A national mental health helpline, 1926, was introduced by the National Institute of Mental Health of Sri Lanka in 2018, which is toll free and available to the public 24 hours a day and seven days a week.33 Prior to the establishment of this national helpline, small-scale local helplines, which were established by mental health facilities in the regional hospitals, did improve the link between services and the community in the regional areas of Sri Lanka. An example of such a regional helpline was the mental health triage and support telephone service at Ampara General Hospital, which was established in 2008.34

Community resource/ support centres

Community support centres are drop-in facilities that provide day patient services, information and psychological support/ input.32 However, to date, they have failed to gain crucial support or extensive utilization. It may be possible that other services and community points such as meetings at temples/ kovils/ churches/ mosques may be fulfilling these needs better amidst the dearth of infrastructure and human resources that are needed to run such community support centres in most areas of Sri Lanka.

The National Council for Mental Health, “Sahanaya”, is a well-established community day centre operated by a non-governmental organization, which provides community support for the mental health needs of the public and fills the gaps arising from a limited availability of government funded community resource centres.35

Table 6 summarizes the mental health services available by 2017 (Table 6).

 

Table 6. Selected statistics of mental health sector in Sri Lanka by 2017

Outpatient facilities

Mental health outpatient facilities attached to a hospital

230

"Community-based / non-hospital" mental health outpatient facility

20

Other outpatient facility (e.g. Mental health day care or treatment facility)

22

Outpatient facility specifically for children and adolescents

(including services for developmental disorders)

25

Other outpatient services for children and adolescents (e.g. day care)

5

Inpatient facilities

Exclusive psychiatry hospitals

1

Psychiatric units in general hospitals

31

Residential care facilities

23

Inpatient facility specifically for children and adolescents

3

Source: Mental Health ATLAS 2017. Accessed August 16, 2021. https://www.who.int/publications/i/item/9789241514019

 

ORGANIZATION OF COMMUNITY-BASED PSYCHIATRIC CARE

Human resources

Multidisciplinary teams including MOMHs, CPNs and PSWs, led by a consultant psychiatrist, deliver all of the aforementioned community-based care, in addition to hospital-based care. These teams are primarily based at teaching, district and base hospitals, as psychiatrists are only appointed to these hospitals. At least one such team is available in each of the 24 districts in Sri Lanka.36

CPNs who have undergone specialist six-month training in both inpatient and community settings are fulfilling more prominent roles in the delivery of psychiatric care in the community, as they grow in numbers.

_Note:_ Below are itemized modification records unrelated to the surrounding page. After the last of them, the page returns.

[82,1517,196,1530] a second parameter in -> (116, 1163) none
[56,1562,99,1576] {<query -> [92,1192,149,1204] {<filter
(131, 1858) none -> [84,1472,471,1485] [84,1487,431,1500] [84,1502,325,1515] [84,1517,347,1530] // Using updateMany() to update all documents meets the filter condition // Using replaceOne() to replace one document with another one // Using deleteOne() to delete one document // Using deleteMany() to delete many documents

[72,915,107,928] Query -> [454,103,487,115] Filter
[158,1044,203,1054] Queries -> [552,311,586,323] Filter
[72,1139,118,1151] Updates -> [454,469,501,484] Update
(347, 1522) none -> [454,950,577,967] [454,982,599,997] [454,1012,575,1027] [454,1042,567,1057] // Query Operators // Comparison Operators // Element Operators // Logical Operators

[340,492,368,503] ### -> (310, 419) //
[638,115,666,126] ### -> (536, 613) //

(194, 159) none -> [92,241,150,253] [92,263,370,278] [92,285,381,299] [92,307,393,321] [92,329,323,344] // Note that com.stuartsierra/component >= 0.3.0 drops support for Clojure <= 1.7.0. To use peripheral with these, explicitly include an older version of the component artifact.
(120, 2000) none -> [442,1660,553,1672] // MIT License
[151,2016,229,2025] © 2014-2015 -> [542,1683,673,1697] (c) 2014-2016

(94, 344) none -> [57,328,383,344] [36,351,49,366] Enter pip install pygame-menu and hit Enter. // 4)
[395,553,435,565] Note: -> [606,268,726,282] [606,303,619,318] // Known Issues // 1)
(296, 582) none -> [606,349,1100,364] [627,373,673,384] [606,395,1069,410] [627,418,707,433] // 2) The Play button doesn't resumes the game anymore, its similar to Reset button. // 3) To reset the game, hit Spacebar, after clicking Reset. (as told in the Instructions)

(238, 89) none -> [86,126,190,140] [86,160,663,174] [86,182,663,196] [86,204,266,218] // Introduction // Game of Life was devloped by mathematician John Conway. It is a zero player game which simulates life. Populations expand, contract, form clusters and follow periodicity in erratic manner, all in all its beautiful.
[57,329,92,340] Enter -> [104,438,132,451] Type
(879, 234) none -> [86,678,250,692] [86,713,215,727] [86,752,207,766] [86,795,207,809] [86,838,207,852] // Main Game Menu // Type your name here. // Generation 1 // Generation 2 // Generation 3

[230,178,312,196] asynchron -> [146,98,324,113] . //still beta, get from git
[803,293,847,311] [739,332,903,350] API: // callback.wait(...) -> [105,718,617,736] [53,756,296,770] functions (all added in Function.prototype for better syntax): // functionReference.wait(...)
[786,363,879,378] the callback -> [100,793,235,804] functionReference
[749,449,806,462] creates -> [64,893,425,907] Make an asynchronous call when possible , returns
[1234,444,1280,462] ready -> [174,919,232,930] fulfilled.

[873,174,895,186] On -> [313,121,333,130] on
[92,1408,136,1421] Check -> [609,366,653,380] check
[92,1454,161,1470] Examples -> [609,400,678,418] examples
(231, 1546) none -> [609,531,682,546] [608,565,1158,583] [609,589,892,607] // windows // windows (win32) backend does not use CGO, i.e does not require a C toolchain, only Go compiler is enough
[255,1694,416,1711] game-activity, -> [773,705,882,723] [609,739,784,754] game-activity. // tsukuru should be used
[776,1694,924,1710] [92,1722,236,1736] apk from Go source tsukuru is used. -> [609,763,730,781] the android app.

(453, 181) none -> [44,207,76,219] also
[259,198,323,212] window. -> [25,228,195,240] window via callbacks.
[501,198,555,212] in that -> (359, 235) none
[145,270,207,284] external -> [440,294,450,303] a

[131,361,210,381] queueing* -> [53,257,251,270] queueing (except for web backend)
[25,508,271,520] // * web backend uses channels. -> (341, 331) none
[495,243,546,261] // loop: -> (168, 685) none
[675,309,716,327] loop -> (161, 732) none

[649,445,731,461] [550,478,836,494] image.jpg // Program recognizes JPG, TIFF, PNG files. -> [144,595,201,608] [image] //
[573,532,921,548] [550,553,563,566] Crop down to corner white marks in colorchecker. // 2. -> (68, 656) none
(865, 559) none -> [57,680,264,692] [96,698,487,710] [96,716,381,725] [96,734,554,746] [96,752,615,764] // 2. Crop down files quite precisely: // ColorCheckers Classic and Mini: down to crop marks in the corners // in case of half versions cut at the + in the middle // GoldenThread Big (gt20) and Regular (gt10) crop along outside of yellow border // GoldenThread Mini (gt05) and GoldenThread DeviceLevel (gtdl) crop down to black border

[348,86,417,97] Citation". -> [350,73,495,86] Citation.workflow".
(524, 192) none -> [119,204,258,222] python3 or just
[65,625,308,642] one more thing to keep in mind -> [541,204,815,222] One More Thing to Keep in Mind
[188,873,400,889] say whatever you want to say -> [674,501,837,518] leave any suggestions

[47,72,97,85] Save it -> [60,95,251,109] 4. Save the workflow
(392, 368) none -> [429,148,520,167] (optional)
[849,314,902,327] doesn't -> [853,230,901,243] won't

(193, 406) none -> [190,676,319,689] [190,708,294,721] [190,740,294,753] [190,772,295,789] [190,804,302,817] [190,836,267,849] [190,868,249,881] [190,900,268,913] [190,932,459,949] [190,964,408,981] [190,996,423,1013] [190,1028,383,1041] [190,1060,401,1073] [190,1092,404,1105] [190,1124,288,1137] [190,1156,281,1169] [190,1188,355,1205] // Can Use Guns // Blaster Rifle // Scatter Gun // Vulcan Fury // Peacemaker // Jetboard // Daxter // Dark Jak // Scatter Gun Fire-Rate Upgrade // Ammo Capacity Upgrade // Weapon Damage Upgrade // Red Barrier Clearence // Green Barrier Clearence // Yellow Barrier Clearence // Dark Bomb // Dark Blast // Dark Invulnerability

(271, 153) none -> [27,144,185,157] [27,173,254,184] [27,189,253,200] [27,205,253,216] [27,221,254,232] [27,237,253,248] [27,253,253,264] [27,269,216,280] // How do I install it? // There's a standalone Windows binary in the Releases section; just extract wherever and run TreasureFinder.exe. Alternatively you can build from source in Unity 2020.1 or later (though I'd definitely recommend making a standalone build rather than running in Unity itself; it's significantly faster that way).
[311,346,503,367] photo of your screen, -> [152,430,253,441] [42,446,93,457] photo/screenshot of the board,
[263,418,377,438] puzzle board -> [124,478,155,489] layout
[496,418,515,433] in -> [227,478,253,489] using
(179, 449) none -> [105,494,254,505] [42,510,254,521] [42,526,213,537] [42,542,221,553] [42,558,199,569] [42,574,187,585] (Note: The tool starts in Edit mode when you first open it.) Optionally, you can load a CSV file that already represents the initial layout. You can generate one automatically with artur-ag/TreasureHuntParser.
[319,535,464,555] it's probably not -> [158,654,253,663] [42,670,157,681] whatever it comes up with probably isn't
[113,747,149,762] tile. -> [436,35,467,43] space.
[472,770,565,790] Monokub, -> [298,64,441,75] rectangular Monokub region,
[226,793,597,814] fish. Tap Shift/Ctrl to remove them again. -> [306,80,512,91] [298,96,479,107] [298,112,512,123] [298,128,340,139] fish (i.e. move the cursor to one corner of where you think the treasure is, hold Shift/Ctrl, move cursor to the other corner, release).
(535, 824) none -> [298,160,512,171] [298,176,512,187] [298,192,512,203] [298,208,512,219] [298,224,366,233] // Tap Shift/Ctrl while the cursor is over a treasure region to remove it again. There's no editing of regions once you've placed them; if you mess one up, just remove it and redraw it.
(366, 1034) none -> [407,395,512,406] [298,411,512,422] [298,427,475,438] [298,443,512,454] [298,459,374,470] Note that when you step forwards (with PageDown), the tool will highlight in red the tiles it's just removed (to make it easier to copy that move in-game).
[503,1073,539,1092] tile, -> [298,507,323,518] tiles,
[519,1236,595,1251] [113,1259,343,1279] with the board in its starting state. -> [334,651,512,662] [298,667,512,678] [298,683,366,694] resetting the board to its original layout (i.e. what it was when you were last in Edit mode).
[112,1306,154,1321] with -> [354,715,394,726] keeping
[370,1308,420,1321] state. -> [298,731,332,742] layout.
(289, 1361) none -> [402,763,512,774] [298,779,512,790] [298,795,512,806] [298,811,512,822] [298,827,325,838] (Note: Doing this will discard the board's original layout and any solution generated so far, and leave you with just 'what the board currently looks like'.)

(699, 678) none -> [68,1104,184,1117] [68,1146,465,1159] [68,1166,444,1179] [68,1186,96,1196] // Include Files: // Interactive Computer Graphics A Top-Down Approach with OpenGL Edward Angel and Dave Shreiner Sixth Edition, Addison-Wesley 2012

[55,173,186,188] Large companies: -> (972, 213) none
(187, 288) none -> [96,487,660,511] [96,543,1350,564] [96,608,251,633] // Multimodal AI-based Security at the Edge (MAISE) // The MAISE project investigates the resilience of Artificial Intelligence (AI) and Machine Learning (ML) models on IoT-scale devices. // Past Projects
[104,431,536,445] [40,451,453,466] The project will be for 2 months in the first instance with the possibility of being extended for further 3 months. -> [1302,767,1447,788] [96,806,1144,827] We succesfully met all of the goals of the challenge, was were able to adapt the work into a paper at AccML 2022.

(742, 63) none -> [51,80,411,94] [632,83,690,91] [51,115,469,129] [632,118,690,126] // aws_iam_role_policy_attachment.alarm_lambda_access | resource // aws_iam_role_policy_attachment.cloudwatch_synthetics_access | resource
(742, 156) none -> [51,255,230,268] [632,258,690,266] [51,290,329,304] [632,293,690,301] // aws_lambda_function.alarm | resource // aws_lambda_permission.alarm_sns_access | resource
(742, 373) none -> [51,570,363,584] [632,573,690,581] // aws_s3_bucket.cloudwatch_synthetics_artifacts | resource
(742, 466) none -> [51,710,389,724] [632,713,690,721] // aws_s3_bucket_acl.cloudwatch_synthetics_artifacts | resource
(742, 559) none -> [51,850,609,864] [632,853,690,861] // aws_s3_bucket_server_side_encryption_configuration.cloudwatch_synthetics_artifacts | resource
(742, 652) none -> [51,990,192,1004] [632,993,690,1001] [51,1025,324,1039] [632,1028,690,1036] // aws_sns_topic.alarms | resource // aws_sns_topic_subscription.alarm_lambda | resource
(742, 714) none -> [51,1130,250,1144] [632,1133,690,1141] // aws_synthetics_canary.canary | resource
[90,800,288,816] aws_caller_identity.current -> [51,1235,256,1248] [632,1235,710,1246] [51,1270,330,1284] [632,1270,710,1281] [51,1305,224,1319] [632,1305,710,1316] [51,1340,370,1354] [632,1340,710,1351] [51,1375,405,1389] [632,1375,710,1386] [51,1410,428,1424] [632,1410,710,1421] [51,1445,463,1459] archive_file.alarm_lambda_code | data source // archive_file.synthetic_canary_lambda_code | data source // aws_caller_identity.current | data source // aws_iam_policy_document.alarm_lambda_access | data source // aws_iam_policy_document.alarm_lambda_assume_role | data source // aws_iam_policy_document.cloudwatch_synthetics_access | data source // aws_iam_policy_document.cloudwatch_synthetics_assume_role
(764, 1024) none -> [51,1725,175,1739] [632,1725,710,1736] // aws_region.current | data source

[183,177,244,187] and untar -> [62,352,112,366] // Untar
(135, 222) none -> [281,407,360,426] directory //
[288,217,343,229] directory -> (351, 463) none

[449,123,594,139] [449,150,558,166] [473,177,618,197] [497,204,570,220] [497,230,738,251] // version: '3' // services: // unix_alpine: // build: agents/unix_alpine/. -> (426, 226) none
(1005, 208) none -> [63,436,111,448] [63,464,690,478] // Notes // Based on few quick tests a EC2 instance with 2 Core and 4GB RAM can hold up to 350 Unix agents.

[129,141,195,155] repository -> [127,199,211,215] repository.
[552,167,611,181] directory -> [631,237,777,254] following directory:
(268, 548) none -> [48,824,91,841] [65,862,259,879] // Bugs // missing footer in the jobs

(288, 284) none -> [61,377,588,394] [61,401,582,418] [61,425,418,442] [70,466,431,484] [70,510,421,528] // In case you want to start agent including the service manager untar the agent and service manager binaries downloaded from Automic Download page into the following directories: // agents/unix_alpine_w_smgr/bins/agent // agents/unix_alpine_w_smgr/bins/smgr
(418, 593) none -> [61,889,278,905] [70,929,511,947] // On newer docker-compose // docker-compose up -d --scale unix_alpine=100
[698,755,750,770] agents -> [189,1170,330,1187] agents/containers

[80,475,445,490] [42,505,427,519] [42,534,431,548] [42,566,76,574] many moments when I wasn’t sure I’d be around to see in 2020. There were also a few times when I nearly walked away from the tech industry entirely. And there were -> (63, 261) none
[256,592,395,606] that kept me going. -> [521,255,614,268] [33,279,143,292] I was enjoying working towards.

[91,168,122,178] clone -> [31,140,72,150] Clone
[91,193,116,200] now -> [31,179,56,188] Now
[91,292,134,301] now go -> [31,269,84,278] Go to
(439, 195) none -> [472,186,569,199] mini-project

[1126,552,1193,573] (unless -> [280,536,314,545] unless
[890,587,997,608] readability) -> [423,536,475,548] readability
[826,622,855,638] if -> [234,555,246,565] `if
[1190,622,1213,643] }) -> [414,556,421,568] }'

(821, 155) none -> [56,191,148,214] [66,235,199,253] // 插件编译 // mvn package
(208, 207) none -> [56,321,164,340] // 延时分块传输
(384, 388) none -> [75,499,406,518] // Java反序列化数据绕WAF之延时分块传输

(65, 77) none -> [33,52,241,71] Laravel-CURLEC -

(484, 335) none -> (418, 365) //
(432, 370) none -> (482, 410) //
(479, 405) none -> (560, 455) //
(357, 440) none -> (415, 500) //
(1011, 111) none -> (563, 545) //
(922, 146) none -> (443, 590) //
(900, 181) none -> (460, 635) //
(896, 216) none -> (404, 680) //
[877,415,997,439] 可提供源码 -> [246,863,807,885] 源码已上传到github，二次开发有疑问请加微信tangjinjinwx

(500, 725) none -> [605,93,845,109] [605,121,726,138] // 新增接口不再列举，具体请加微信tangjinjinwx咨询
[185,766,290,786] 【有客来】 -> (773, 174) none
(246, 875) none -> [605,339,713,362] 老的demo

As there was a dearth of PSWs, development officers carrying out administrative responsibilities in the health sector were converted to PSWs following a training period of three months. They were appointed to work with the community mental health team in the area in which they were employed.

Use of non-medical/ non-health sector personnel to offer services to the community

One of the challenges in providing mental healthcare in Sri Lanka is the low level of mental health literacy, especially in rural areas, and the reluctance to seek help due to stigma.37 A poor financial status, as seen in rural communities, understandably results in fewer follow up meetings too.

Different mental health services across the country have used various innovative methods to tackle this problem of taking mental health services to people’s doorsteps.

The northern and eastern provinces, which were the hardest hit during the long running terrorist conflict in Sri Lanka enrolled CSOs, who were from the community, in the mental health sector. They were paid an allowance but were not part of the national cadre in the mental health sector.31,34

Certain community psychiatric services temporarily recruited volunteer community support officers (CSOs) from the community during the post-tsunami period, when a large number of service providers were needed.9

Other mental health services utilize volunteers from the community and/ or field-level public officers from the non-health sector to coordinate services and to provide administrative, financial and welfare services support. As these non-health sector individuals (e.g., from the local civil administration) are from the community they serve, they are well accepted and well placed to help people with mental health needs and improve mental health literacy. It is important that the mental health team incorporate these as individual volunteer team members, rather than as a service or an organization providing services.

Some psychiatric services currently utilize these field-level government officers as unpaid volunteer case managers in the community (e.g., in the Ampara district and later replicated in the Hambanthota district).25,34

The sustainability of involving volunteers in the provision of services is questionable but seems to have worked in the case of Sri Lanka.

Sharing of trained mental health professionals within the district

The fewer than optimum number of mental health professionals in relation to the population is dealt with in different ways by different mental health teams. One mental health team comprising CPNs, PSWs, few MOMHs and one or two consultant psychiatrists cover the entire district, by attending the various clinics held at primary care level in the divisional hospitals in their areas, in addition to providing services at inpatient and outpatient hospitals with a larger base and district general hospitals.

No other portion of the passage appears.